Instructions to follow: Would you show every line from the records that holds "content"?

Material supplied:
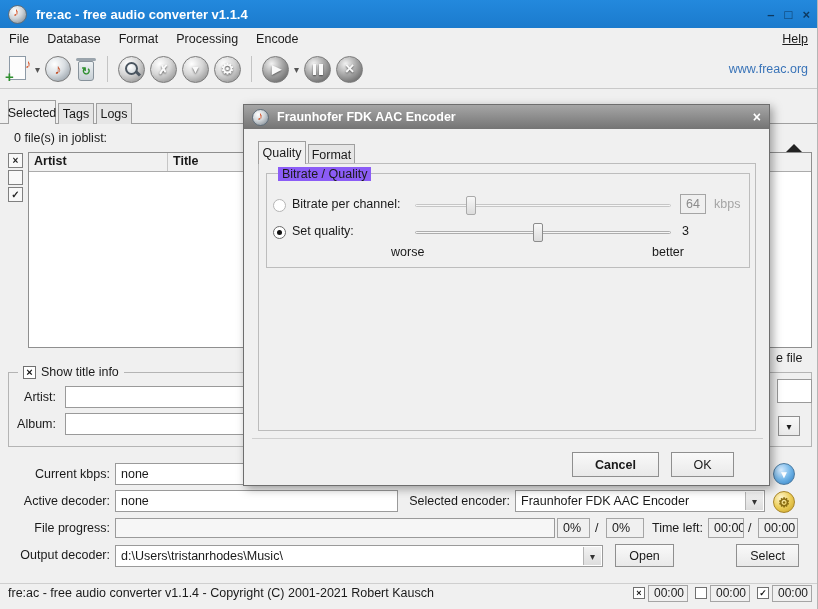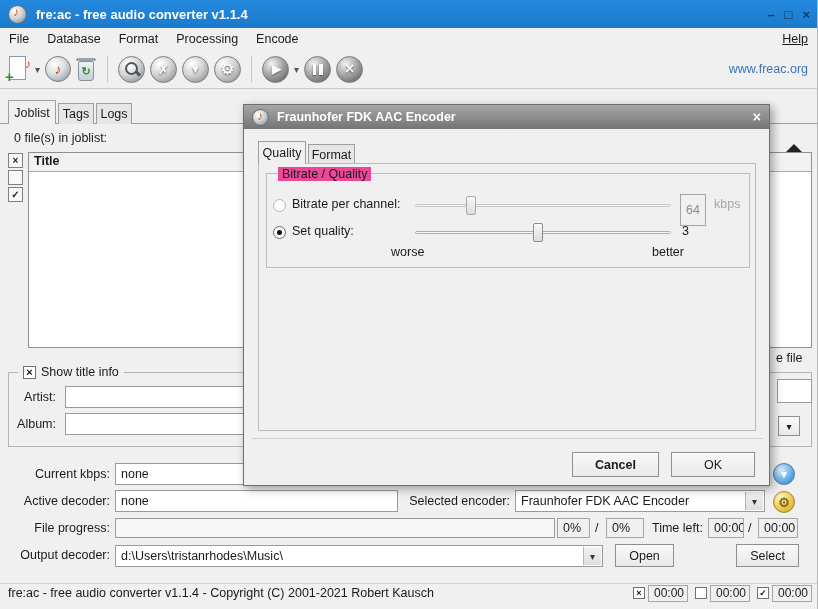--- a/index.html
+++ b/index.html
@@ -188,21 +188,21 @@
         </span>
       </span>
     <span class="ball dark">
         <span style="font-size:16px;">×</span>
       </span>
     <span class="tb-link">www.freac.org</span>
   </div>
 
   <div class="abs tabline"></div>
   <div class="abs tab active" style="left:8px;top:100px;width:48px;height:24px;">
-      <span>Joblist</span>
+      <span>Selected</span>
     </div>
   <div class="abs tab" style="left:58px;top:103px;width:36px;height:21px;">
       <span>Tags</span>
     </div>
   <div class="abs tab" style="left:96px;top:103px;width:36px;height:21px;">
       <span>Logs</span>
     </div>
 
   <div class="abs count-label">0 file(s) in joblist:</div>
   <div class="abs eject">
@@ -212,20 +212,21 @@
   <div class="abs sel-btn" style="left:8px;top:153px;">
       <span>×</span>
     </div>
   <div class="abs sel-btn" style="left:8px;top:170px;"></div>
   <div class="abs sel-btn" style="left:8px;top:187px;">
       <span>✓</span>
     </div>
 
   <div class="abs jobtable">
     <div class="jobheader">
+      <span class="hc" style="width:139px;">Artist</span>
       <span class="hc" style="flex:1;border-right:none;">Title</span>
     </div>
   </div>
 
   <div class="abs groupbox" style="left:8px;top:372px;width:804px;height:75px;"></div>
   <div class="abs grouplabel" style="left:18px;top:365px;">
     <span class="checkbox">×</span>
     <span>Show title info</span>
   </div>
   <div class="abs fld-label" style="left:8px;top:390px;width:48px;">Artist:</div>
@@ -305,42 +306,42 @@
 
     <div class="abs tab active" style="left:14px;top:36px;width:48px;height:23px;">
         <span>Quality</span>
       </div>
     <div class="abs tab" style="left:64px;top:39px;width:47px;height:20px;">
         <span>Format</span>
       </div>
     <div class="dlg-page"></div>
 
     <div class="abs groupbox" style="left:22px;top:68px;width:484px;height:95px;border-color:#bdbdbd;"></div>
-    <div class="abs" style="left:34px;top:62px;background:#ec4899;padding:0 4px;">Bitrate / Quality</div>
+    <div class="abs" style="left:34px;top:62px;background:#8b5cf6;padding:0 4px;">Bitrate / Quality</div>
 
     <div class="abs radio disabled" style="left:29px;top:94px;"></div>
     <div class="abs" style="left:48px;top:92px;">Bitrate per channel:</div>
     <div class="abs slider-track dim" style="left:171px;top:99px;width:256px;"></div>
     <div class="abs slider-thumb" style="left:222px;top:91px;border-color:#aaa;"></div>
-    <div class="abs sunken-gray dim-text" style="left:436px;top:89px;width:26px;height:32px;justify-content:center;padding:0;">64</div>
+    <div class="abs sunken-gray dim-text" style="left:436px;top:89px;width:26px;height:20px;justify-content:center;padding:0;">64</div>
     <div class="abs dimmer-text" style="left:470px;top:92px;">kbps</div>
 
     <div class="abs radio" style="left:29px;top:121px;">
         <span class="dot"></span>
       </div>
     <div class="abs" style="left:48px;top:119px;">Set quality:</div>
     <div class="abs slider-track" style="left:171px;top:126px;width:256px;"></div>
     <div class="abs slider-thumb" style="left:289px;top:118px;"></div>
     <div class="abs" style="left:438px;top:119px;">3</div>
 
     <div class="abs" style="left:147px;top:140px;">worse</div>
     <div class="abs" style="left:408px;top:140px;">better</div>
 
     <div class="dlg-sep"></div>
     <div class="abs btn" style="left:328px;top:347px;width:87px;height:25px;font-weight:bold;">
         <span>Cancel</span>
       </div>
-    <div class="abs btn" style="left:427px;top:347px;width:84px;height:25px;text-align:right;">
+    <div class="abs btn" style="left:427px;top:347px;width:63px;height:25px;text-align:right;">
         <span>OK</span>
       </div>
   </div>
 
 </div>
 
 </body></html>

Response to this exercise:
-    <div class="abs sunken-gray dim-text" style="left:436px;top:89px;width:26px;height:32px;justify-content:center;padding:0;">64</div>
+    <div class="abs sunken-gray dim-text" style="left:436px;top:89px;width:26px;height:20px;justify-content:center;padding:0;">64</div>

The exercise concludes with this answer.